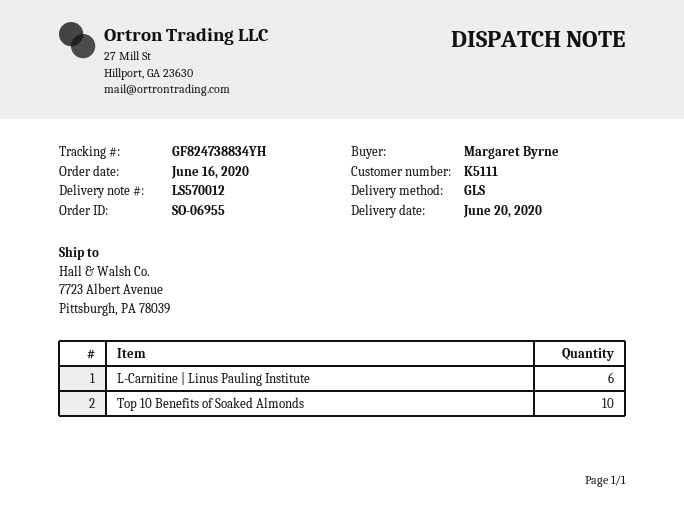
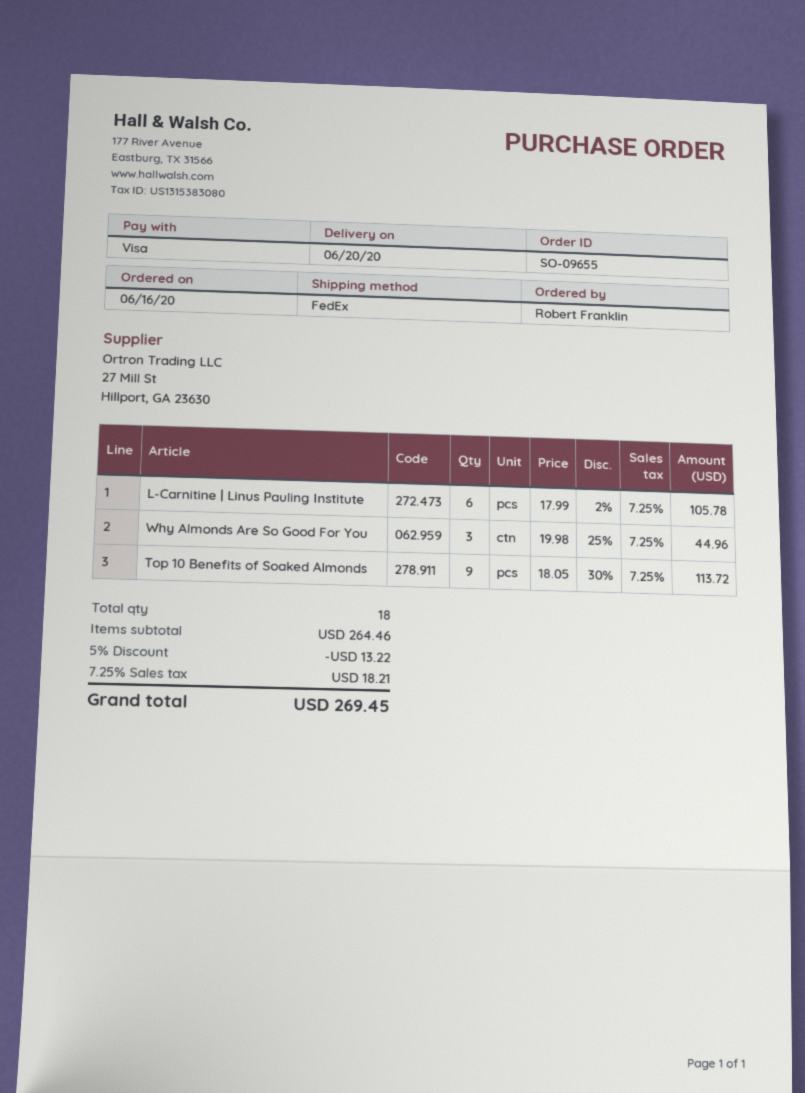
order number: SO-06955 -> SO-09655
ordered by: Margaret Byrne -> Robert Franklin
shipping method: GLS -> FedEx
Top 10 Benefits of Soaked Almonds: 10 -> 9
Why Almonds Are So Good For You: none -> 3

--

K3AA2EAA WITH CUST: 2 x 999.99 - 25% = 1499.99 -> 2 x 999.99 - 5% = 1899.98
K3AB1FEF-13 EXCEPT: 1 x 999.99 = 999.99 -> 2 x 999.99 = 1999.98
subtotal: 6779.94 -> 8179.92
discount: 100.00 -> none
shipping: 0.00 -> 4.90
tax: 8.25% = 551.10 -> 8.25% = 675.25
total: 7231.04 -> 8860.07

Work required -> Everything in the material above from the line that has "discount: 100.00 -> none" through the line that has "total: 7231.04 -> 8860.07" must be duplicated exactly, with no other lines given.

Expected answer ->
discount: 100.00 -> none
shipping: 0.00 -> 4.90
tax: 8.25% = 551.10 -> 8.25% = 675.25
total: 7231.04 -> 8860.07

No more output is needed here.